**WHAT IS EXPECTED:**
What you return should be the full listing, word for word, without a single image.
━━━━━━━━━━━━━━━━
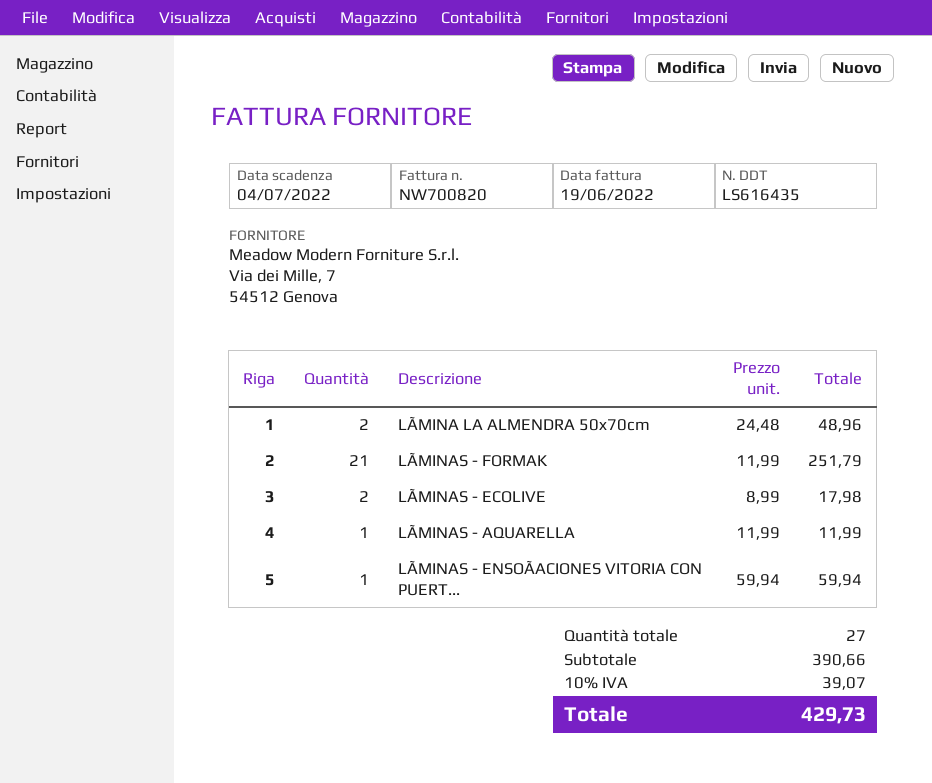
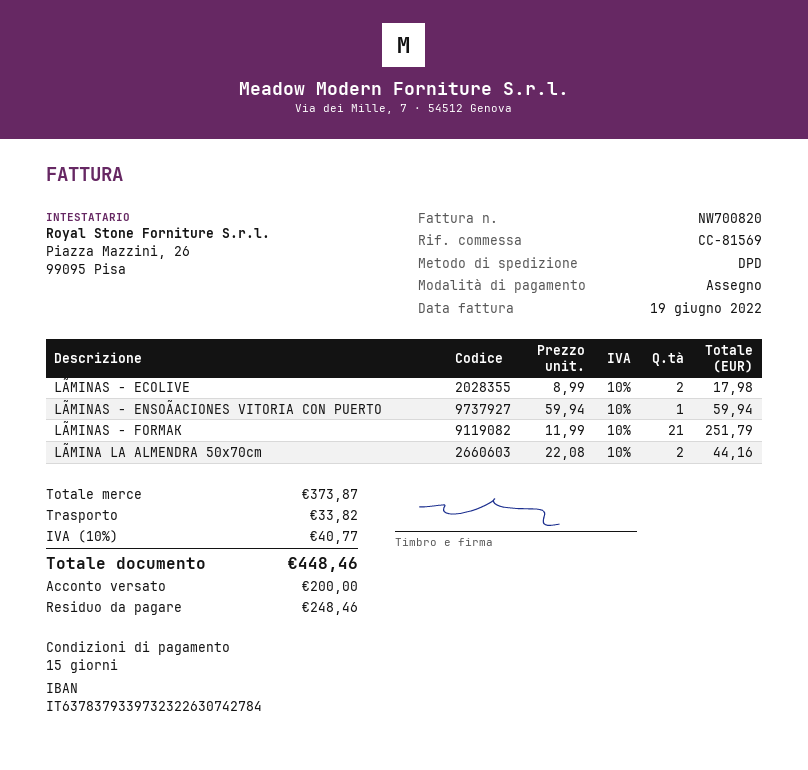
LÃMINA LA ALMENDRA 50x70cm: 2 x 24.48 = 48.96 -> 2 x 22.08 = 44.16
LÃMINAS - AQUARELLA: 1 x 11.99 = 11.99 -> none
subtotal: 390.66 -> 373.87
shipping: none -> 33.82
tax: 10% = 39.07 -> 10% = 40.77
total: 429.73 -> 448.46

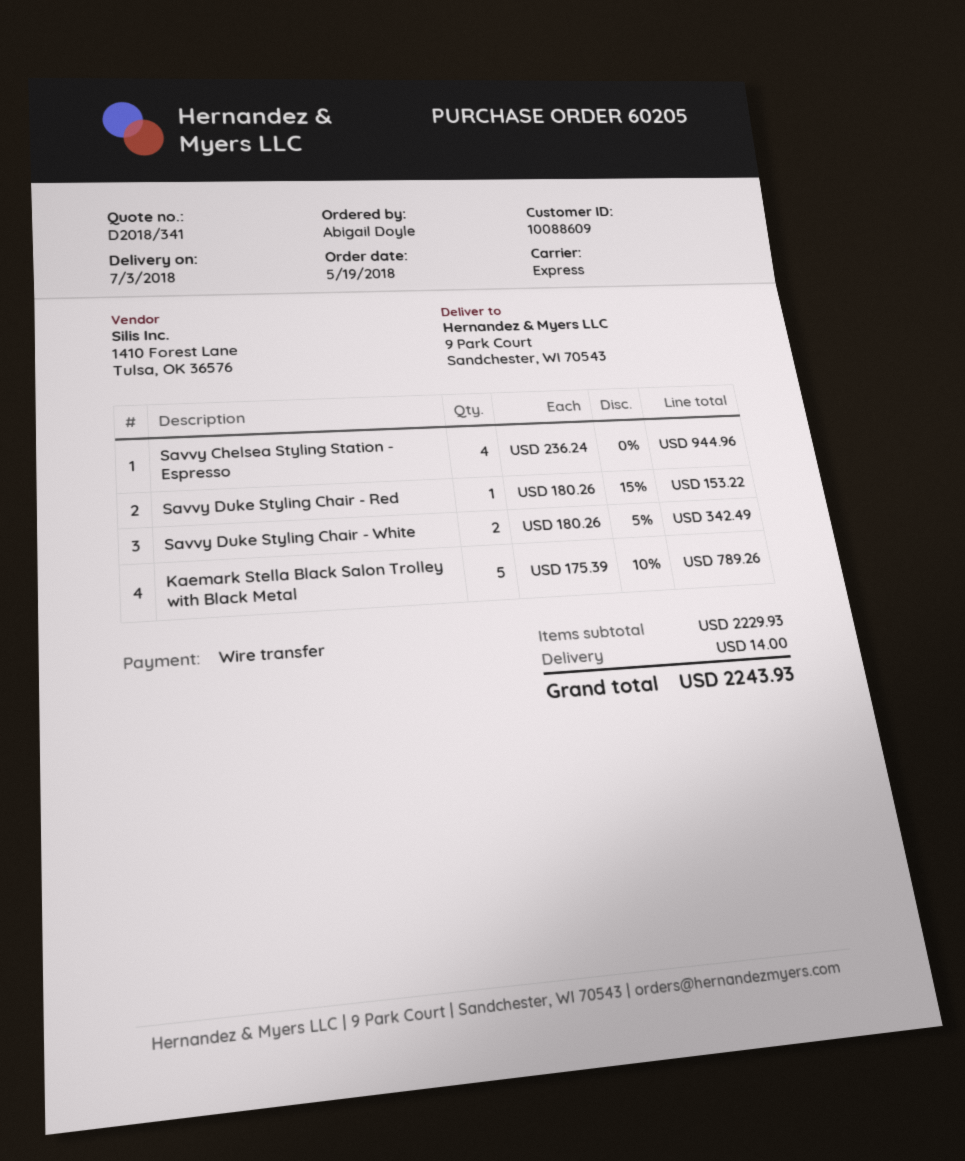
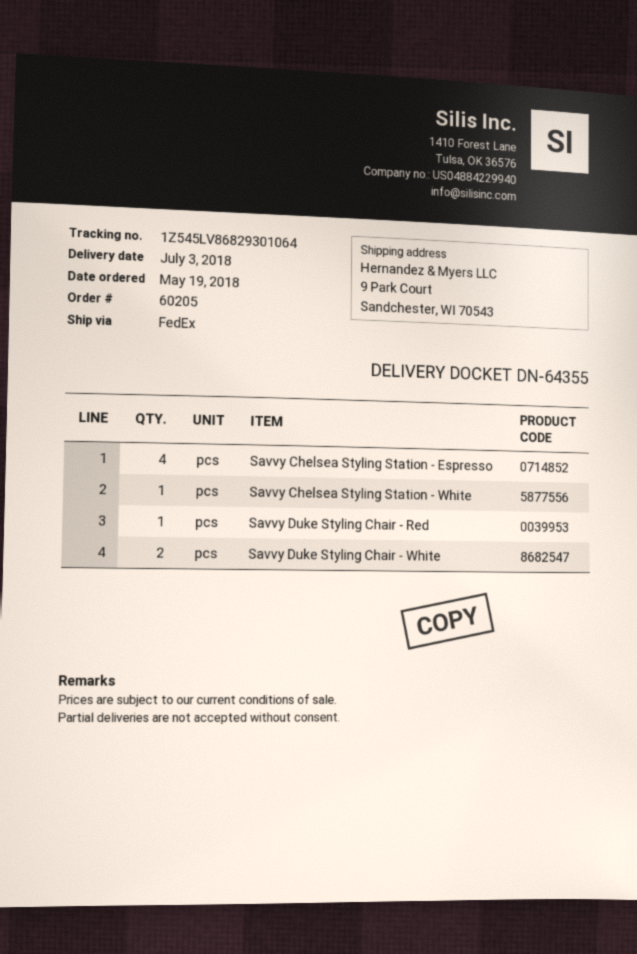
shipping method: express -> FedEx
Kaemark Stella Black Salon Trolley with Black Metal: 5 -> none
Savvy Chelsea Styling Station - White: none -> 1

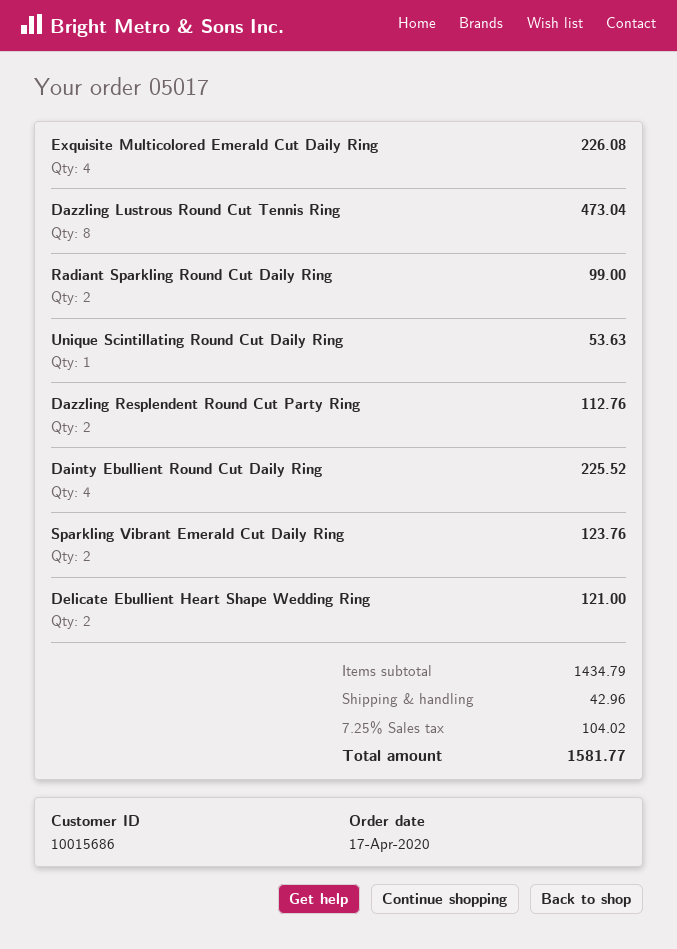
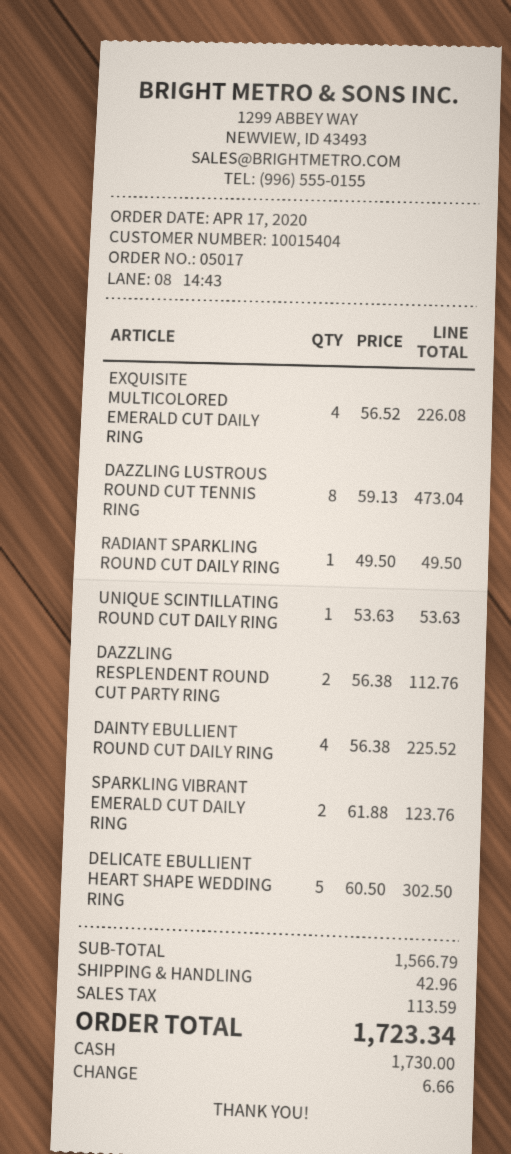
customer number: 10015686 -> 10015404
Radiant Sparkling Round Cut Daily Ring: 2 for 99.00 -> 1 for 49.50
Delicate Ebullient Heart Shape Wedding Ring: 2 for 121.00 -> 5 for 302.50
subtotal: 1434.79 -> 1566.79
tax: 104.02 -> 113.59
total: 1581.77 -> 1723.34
━━━━━━━━━━━━━━━━
**FINAL ANSWER:**
LÃMINA LA ALMENDRA 50x70cm: 2 x 24.48 = 48.96 -> 2 x 22.08 = 44.16
LÃMINAS - AQUARELLA: 1 x 11.99 = 11.99 -> none
subtotal: 390.66 -> 373.87
shipping: none -> 33.82
tax: 10% = 39.07 -> 10% = 40.77
total: 429.73 -> 448.46

shipping method: express -> FedEx
Kaemark Stella Black Salon Trolley with Black Metal: 5 -> none
Savvy Chelsea Styling Station - White: none -> 1

customer number: 10015686 -> 10015404
Radiant Sparkling Round Cut Daily Ring: 2 for 99.00 -> 1 for 49.50
Delicate Ebullient Heart Shape Wedding Ring: 2 for 121.00 -> 5 for 302.50
subtotal: 1434.79 -> 1566.79
tax: 104.02 -> 113.59
total: 1581.77 -> 1723.34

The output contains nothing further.